Отступление | страница 28



Длинная крыша прогнулась, как спина у кошки, когда она потягивается, черепица горит в закатных лучах. Крыльца нет, дверь распахнута и привязана к стене веревочкой, чтобы не закрывалась. Козырек отвалился. На пороге стоит высокий парень с худым, вытянутым лицом, одетый в старую домашнюю куртку. Он держит на руках крошечного ребенка, другой, постарше, мальчик лет трех, просунул головенку между отцовских ног. Заходящее солнце горит в черных египетских глазах на беспокойном, смуглом лице молодого человека. Это Фишл Рихтман. Когда-то он тоже был экстерном, а теперь два раза в неделю ездит на вокзал и, как его тесть, продает мешки. Они с Хаимом-Мойше учились в хедере здесь, в Ракитном, и вместе ехали с вокзала.

— Хаим-Мойше! — крикнул он с порога чересчур высоким, чуть ли не женским голосом. — Когда ты уже ко мне зайдешь, а?

— Сейчас! — ответил через дорогу Хаим-Мойше. — Одну минуту, Фишл!

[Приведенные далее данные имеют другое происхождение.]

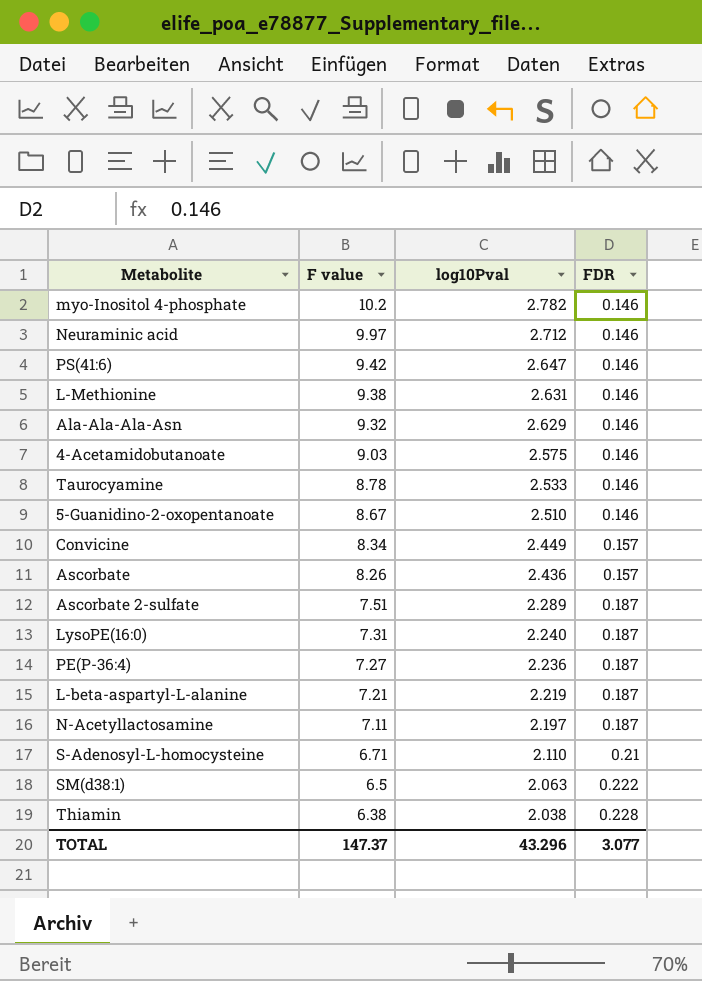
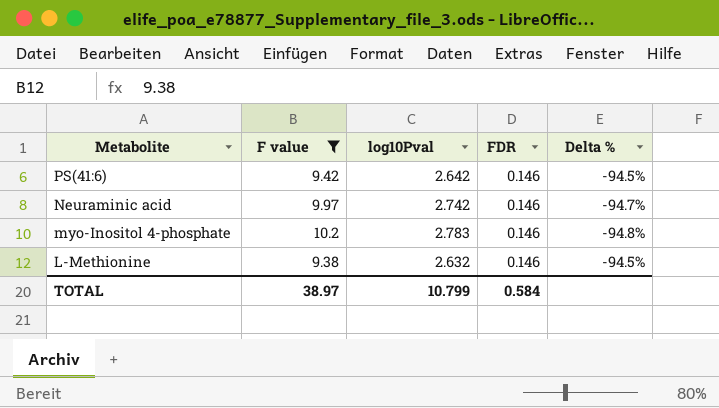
filter: none -> F value >= 9.38
row order: F value descending -> Metabolite descending
column Delta % | formula: none -> ([FDR] - [log10Pval]) / [log10Pval]
PS(41:6) | log10Pval: 2.647 -> 2.642
Neuraminic acid | log10Pval: 2.712 -> 2.742
myo-Inositol 4-phosphate | log10Pval: 2.782 -> 2.783
L-Methionine | log10Pval: 2.631 -> 2.632
TOTAL | F value: 147.37 -> 38.97
TOTAL | log10Pval: 43.296 -> 10.799
TOTAL | FDR: 3.077 -> 0.584

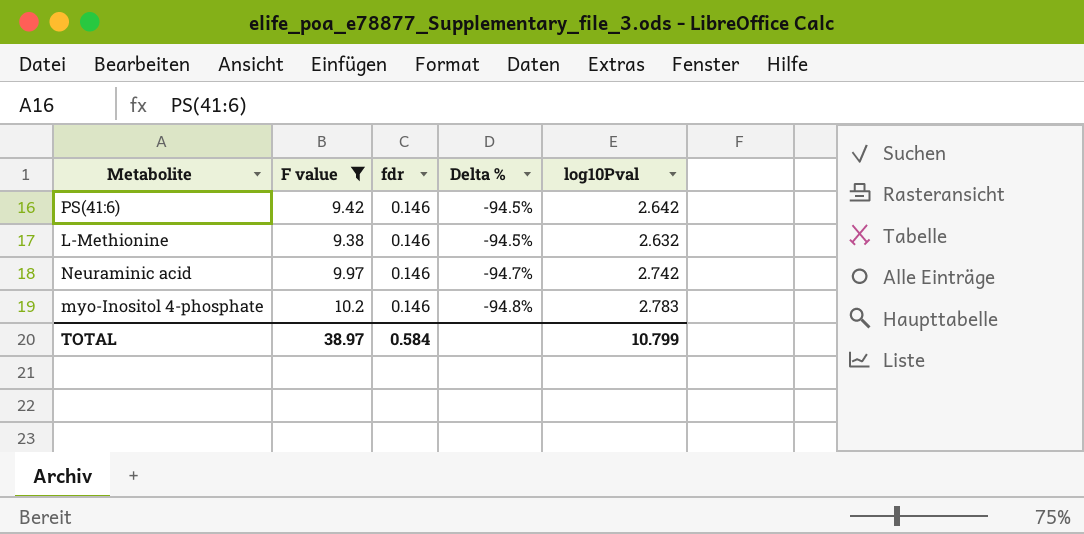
row order: Metabolite descending -> Delta % descending
column name: FDR -> fdr
column log10Pval | position: 3 -> 5

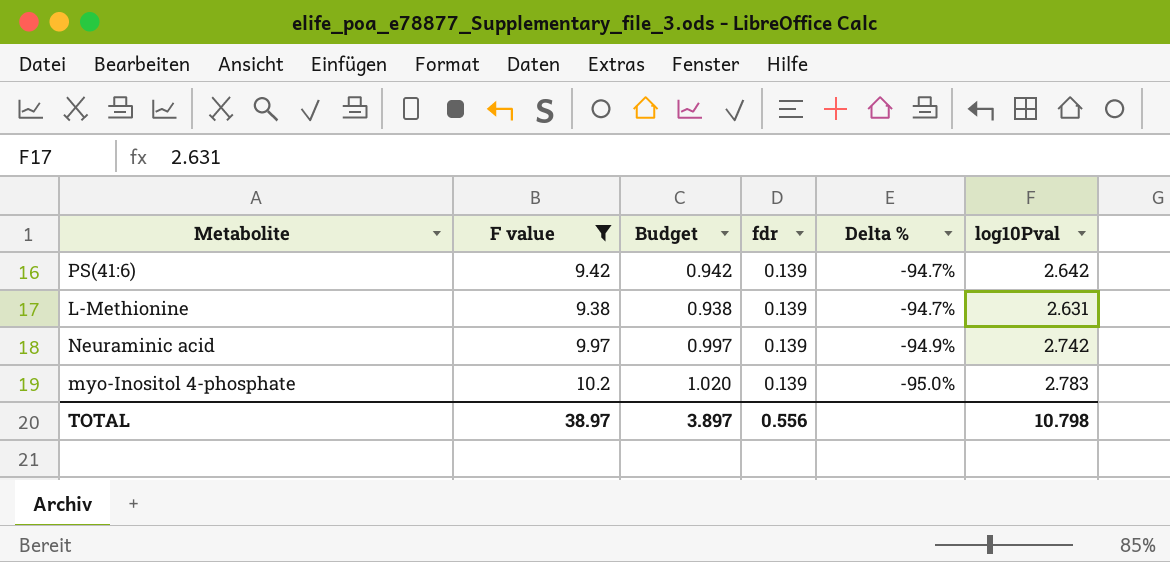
column Budget | formula: none -> [F value] * 0.1
PS(41:6) | fdr: 0.146 -> 0.139
PS(41:6) | Delta %: -94.5% -> -94.7%
L-Methionine | fdr: 0.146 -> 0.139
L-Methionine | Delta %: -94.5% -> -94.7%
L-Methionine | log10Pval: 2.632 -> 2.631
Neuraminic acid | fdr: 0.146 -> 0.139
Neuraminic acid | Delta %: -94.7% -> -94.9%
myo-Inositol 4-phosphate | fdr: 0.146 -> 0.139
myo-Inositol 4-phosphate | Delta %: -94.8% -> -95.0%
TOTAL | fdr: 0.584 -> 0.556
TOTAL | log10Pval: 10.799 -> 10.798

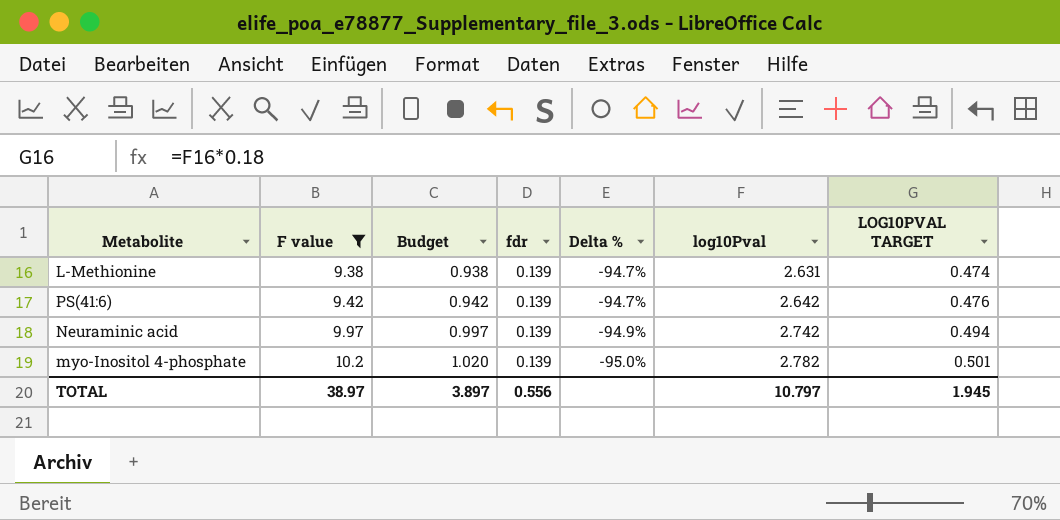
row order: Delta % descending -> F value ascending
column LOG10PVAL TARGET | formula: none -> [log10Pval] * 0.18
myo-Inositol 4-phosphate | log10Pval: 2.783 -> 2.782
TOTAL | log10Pval: 10.798 -> 10.797

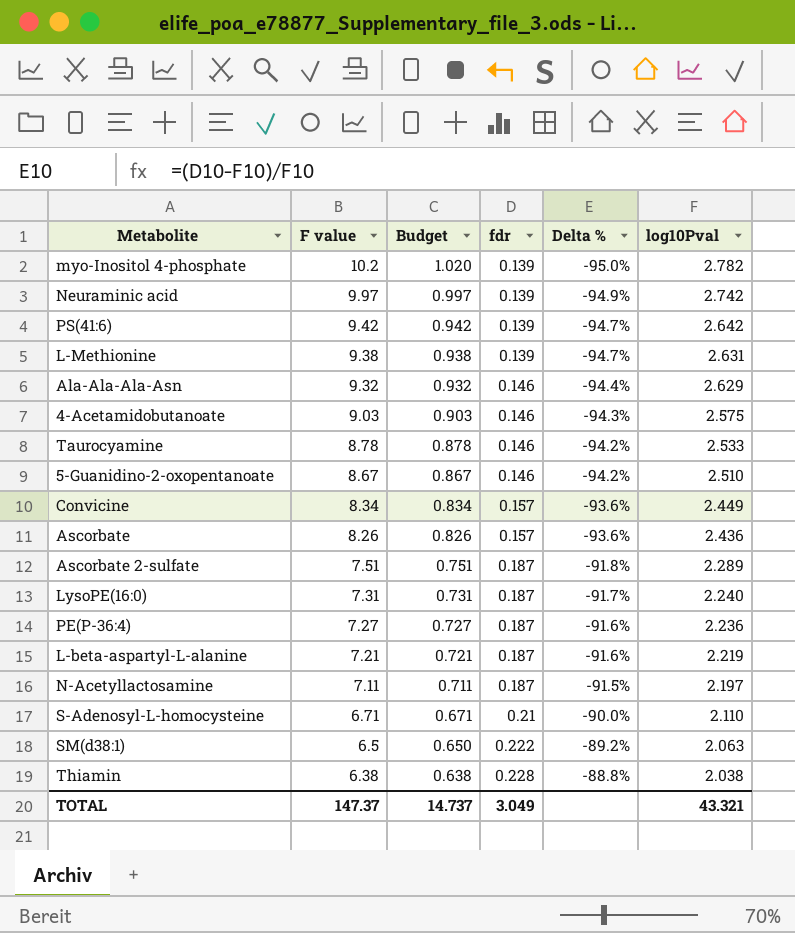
filter: F value >= 9.38 -> none
row order: F value ascending -> F value descending
column LOG10PVAL TARGET | formula: [log10Pval] * 0.18 -> none
TOTAL | F value: 38.97 -> 147.37
TOTAL | Budget: 3.897 -> 14.737
TOTAL | fdr: 0.556 -> 3.049
TOTAL | log10Pval: 10.797 -> 43.321

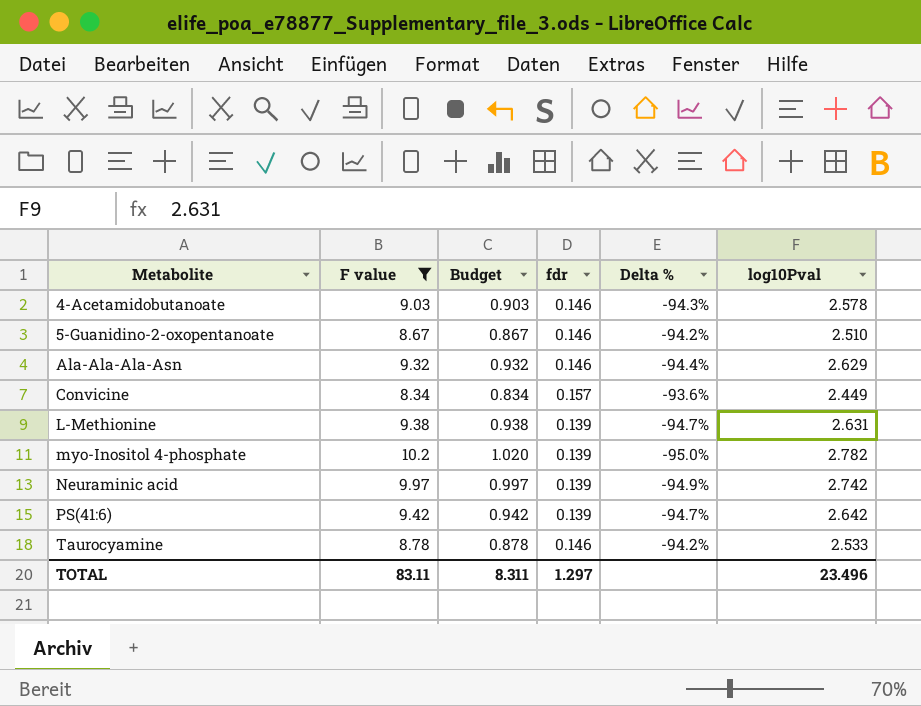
filter: none -> F value >= 8.34
row order: F value descending -> Metabolite ascending
4-Acetamidobutanoate | log10Pval: 2.575 -> 2.578
TOTAL | F value: 147.37 -> 83.11
TOTAL | Budget: 14.737 -> 8.311
TOTAL | fdr: 3.049 -> 1.297
TOTAL | log10Pval: 43.321 -> 23.496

Но его немедленно перехватила еще одна пожилая родственница. В его честь она только что повязала совершенно новый, коричневый шелковый платок, и теперь вся улица смотрела, как она приближается к Хаиму-Мойше изящными женскими шажками, словно сейчас возьмет его за руку и посреди улицы пустится с ним в пляс, как на свадьбе.

«Что ж, — говорит она, — разве она не знает, что Хаим-Мойше теперь большой человек, очень большой?»

А вокруг потихоньку собирается толпа и смотрит, как она прекрасно держится, маленькая Песл Заливанская, еще не разучилась обращаться с людьми. Недаром ее муж, благословенна его память, всегда пользовался общим уважением, недаром к нему обращались за советом и помощью в выборе невесты все богачи из верхней, мощеной части Ракитного.

— Да что ж это мы стоим на улице? — удивляется она.

И ведет Хаима-Мойше к себе, в маленький домишко, где чисто подметенный пол натерт маслом, а в углу до сих пор стоит письменный стол ее покойного мужа, того самого, к которому богачи обращались за советом.

Хаим-Мойше сидел с ней и смотрел на широкий стол с исправными письменными принадлежностями, стоявший на почетном месте. Некогда этот стол приносил в дом заработок, а теперь выглядел в комнате лишним и бесполезным предметом.

Песл что-то рассказывала о своей вдовьей жизни, а Хаим-Мойше все рассматривал стол. Песл вздохнула.

— Кто теперь обо мне вспомнит? — сказала она. — Никто не поддержит в трудное время.

От этих слов Хаим-Мойше несколько растерялся; он смотрел по сторонам и не знал, что делать.

— И правда, — согласился он удивленно, — плохое время, никто не думает о других.